Improving on known targets
The rest of the company’s pipeline similarly aims to improve on drugs for known targets. “All of the targets were chosen to prove that the technology could do something that couldn’t be done in other ways,” Mr Dix says.
For example, C4X is also developing an oral GLP-1 agonist for diabetes. These drugs are currently injected but Novo Nordisk is already studying an oral version of semaglutide in phase III, so the company is some way behind (Novo’s oral GLP-1 looks sweeter, August 27, 2015).
But it has bigger plans in future.

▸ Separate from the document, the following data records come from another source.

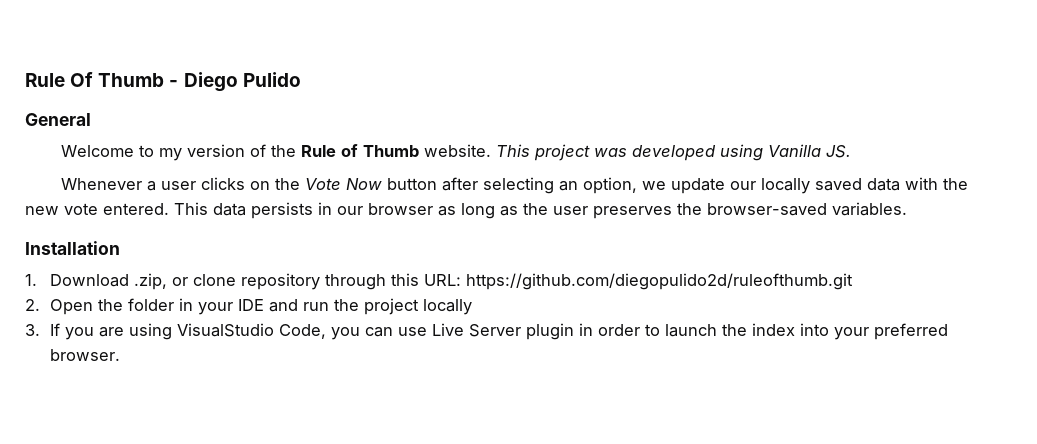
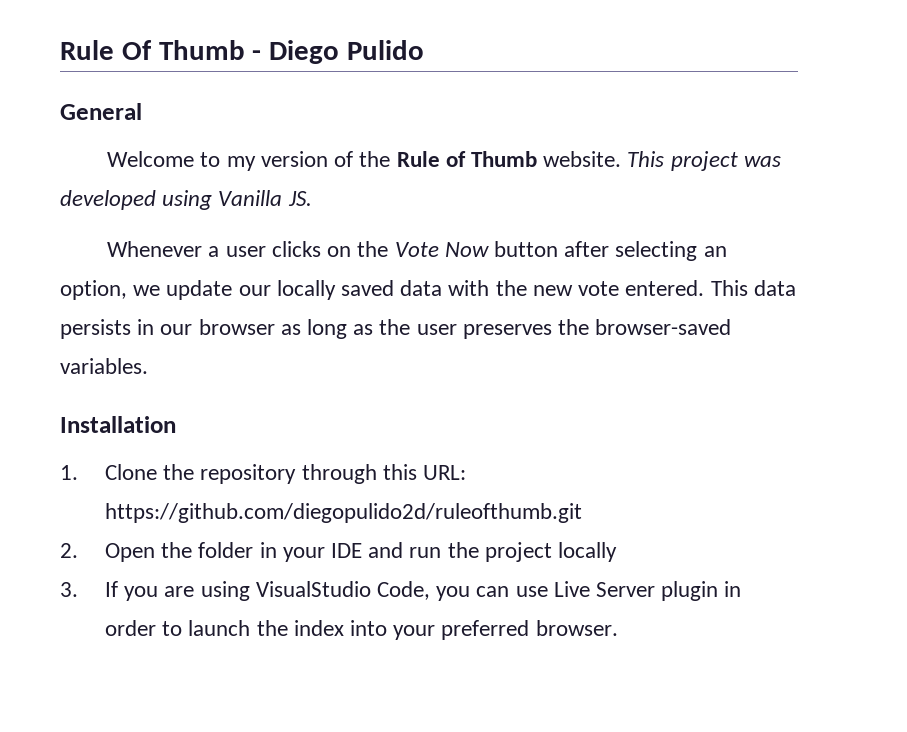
- 1. Download .zip, or clone repository through this URL: https://github.com/diegopulido2d/ruleofthumb.git
+ 1. Clone the repository through this URL: https://github.com/diegopulido2d/ruleofthumb.git

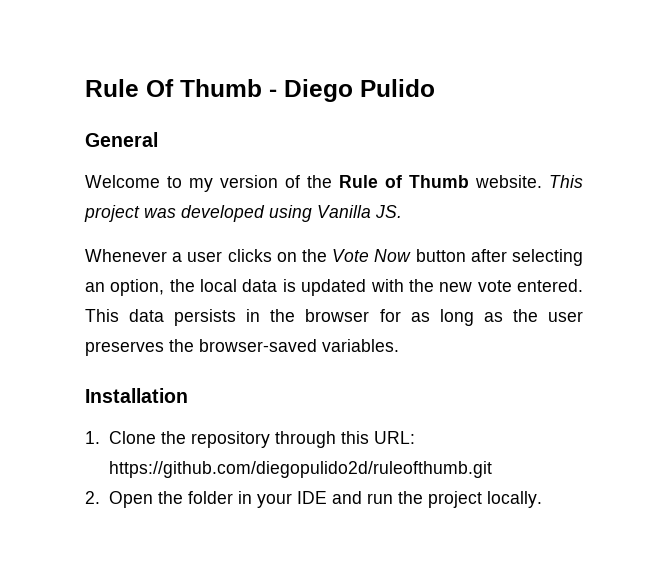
- Whenever a user clicks on the Vote Now button after selecting an option, we update our locally saved data with the new vote entered.
+ Whenever a user clicks on the Vote Now button after selecting an option, the local data is updated with the new vote entered.
- This data persists in our browser as long as the user preserves the browser-saved variables.
+ This data persists in the browser for as long as the user preserves the browser-saved variables.
- 2. Open the folder in your IDE and run the project locally
- 3. If you are using VisualStudio Code, you can use Live Server plugin in order to launch the index into your preferred browser.
+ 2. Open the folder in your IDE and run the project locally.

Now it has tested the platform, C4X plans to apply its technology to novel targets, which it will discover through another technology, called Taxonomy3, gained through the March acquisition of Adorial.
This platform carries out “deep data mining” of publicly available genetic data to find new targets, and has already identified genes with previously undiscovered links to diseases including rheumatoid arthritis, according to Mr Dix.
“What’s really exciting is you’re starting with patient data, not with a biologist with a theory around which molecule he likes to work on, and then fitting the data he can find to it and ignoring all the rest – which is how we’ve done it formerly,” he says. The company is starting development of its first pipeline drug with a novel target.
As well as developing its own products, C4X also partners with pharma companies including AstraZeneca and Takeda, and is talking to several others who might use its model for part of their early drug discovery.
“This might be the new model to run in pharma,” Mr Dix says. “Big pharma has got to get out of the mould of acquiring – if we get acquired, everyone will revert back to the old way of doing things. There need to be new models of how the whole thing works.”